In-Memory Data Grids (IDG) allow organizations to collect, store, analyze and distribute large, fast-changing data sets in near real-time. Organizations are increasingly using IDG's for the efficient sharing of fast-changing data across multiple sites. IDG's provide the scalability and low latency required to enable applications to handle large workloads with fast responsiveness.
Data scientists need to be able to access and analyze fast-changing data quickly and easily - without regard to where it originates. The difference between high-value data science and good data science is increasingly about the ability to analyze larger amounts of data at faster speeds. Speed kills in data science and the ability to provide valuable, actionable insights to the client in a timely fashion can mean the difference between competitive advantage and no or little value-added.
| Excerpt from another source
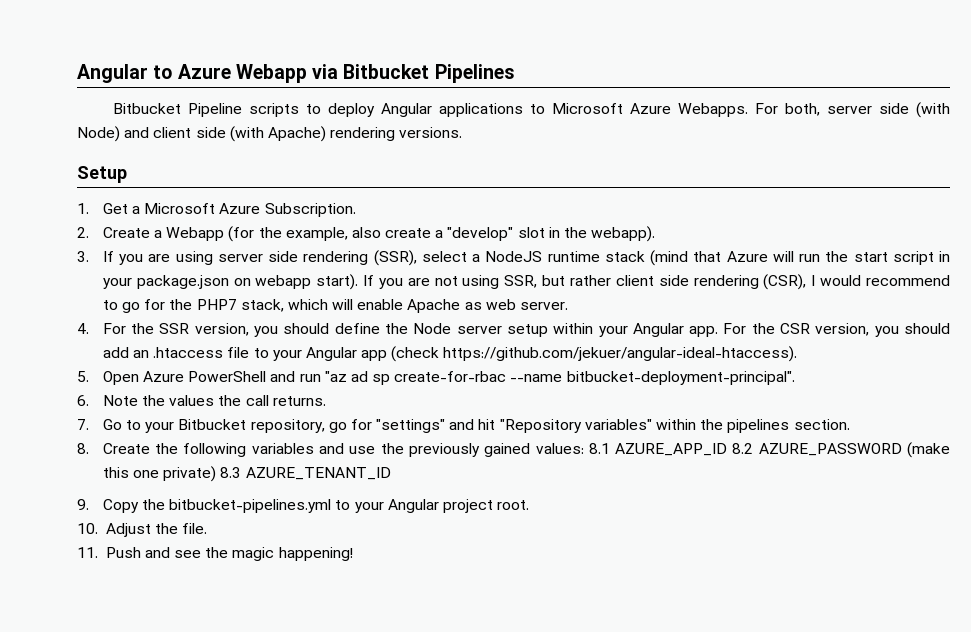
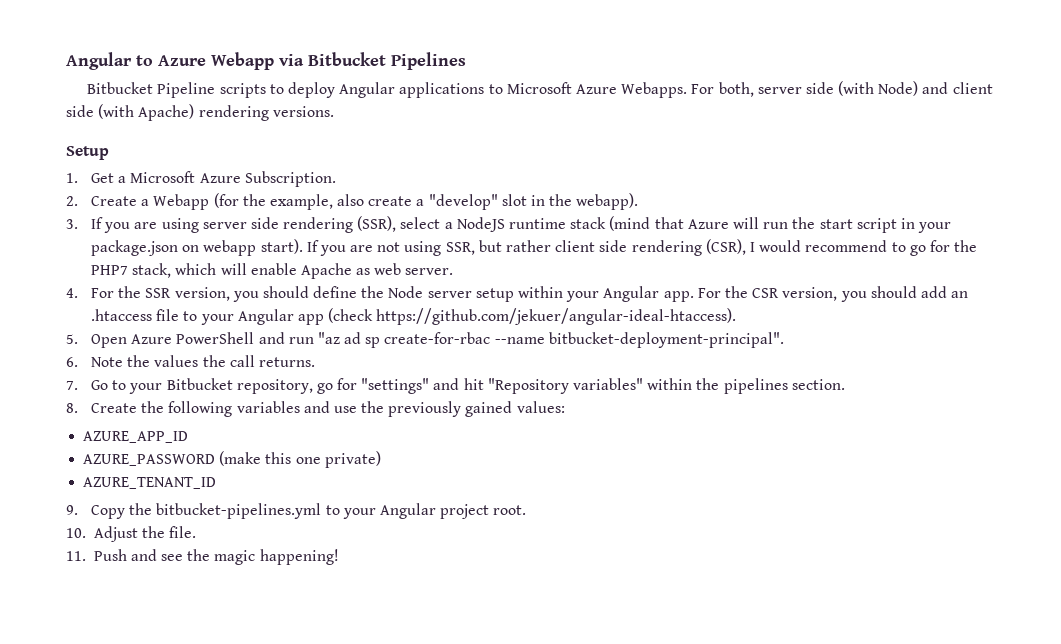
[588,443,610,454] 8.1 -> (565, 407) //
[732,443,754,454] 8.2 -> (189, 437) //
[220,467,242,478] 8.3 -> (381, 459) //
For example, Rose financial clients use IDG's to collect and store fast-changing trading data for quickly analyzing and responding to emerging market trends. The significant reduction in time (from 60 minutes to 60 seconds) to access and analyze data improves decision-making, profitability and market competitiveness through increased performance in trading. Rose retail clients use IDG's for fast analysis of buyer patterns, purchase data and call-center communications to understand trends to improve marketing competitiveness, decision-making and profitability. Detecting and acting on consumer trends and competitors marketing and pricing immediately is critical in retail, especially the online retail space.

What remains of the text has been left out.